ModSecurity is a powerful firewall for Apache web servers that is employed to stop attacks toward web apps. It keeps track of the HTTP traffic to a specific website in real time and prevents any intrusion attempts the moment it identifies them. The firewall uses a set of rules to do that - for example, attempting to log in to a script admin area unsuccessfully a few times sets off one rule, sending a request to execute a certain file that could result in accessing the website triggers another rule, and so on. ModSecurity is among the best firewalls out there and it'll secure even scripts that are not updated frequently since it can prevent attackers from employing known exploits and security holes. Quite thorough data about each intrusion attempt is recorded and the logs the firewall keeps are much more detailed than the regular logs provided by the Apache server, so you can later examine them and determine whether you need to take more measures in order to enhance the safety of your script-driven sites.

ModSecurity in Web Hosting

We offer ModSecurity with all web hosting packages, so your Internet applications will be shielded from harmful attacks. The firewall is turned on as standard for all domains and subdomains, but in case you would like, you shall be able to stop it through the respective section of your Hepsia Control Panel. You could also switch on a detection mode, so ModSecurity shall keep a log as intended, but will not take any action. The logs that you shall discover within Hepsia are incredibly detailed and feature data about the nature of any attack, when it took place and from what IP, the firewall rule that was triggered, etc. We use a range of commercial rules which are regularly updated, but sometimes our administrators add custom rules as well in order to efficiently protect the websites hosted on our servers.

ModSecurity in Semi-dedicated Servers

ModSecurity is part of our semi-dedicated server plans and if you decide to host your sites with our company, there won't be anything special you'll have to do as the firewall is turned on by default for all domains and subdomains you include through your hosting Control Panel.

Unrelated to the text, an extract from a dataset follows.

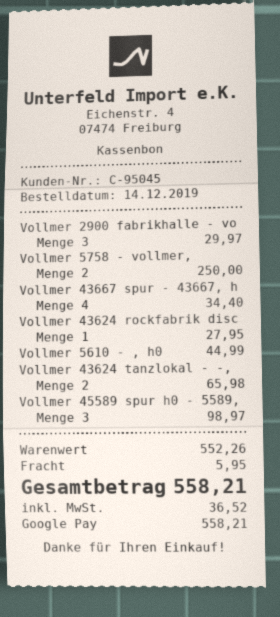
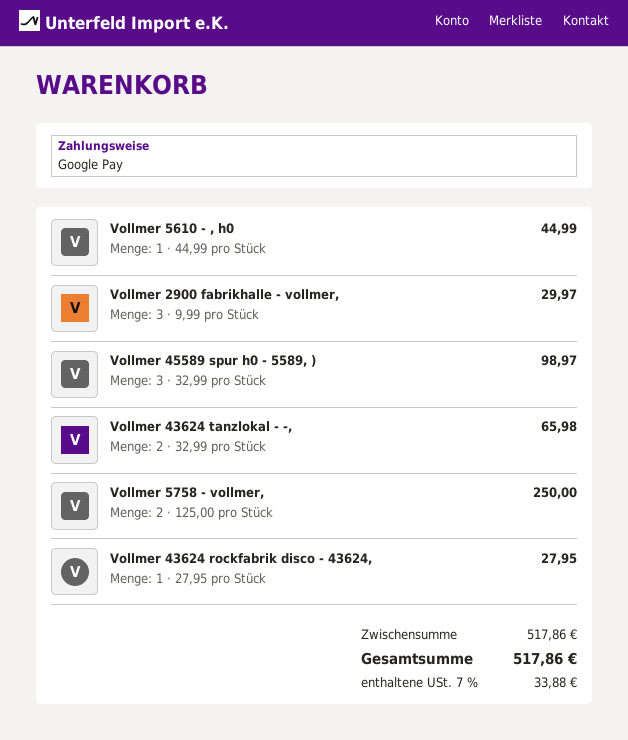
Vollmer 43667 spur - 43667, h: 4 for 34.40 -> none
subtotal: 552.26 -> 517.86
shipping: 5.95 -> none
tax: 36.52 -> 33.88
total: 558.21 -> 517.86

If required, you can disable ModSecurity for a certain Internet site or enable the so-called detection mode in which case the firewall shall still work and record info, but shall not do anything to prevent potential attacks on your websites. In depth logs will be accessible within your CP and you'll be able to see what type of attacks occurred, what security rules were triggered and how the firewall handled the threats, what Internet protocol addresses the attacks originated from, and so on. We employ 2 types of rules on our servers - commercial ones from a company which operates in the field of web security, and custom ones that our admins occasionally add to respond to newly discovered threats on time.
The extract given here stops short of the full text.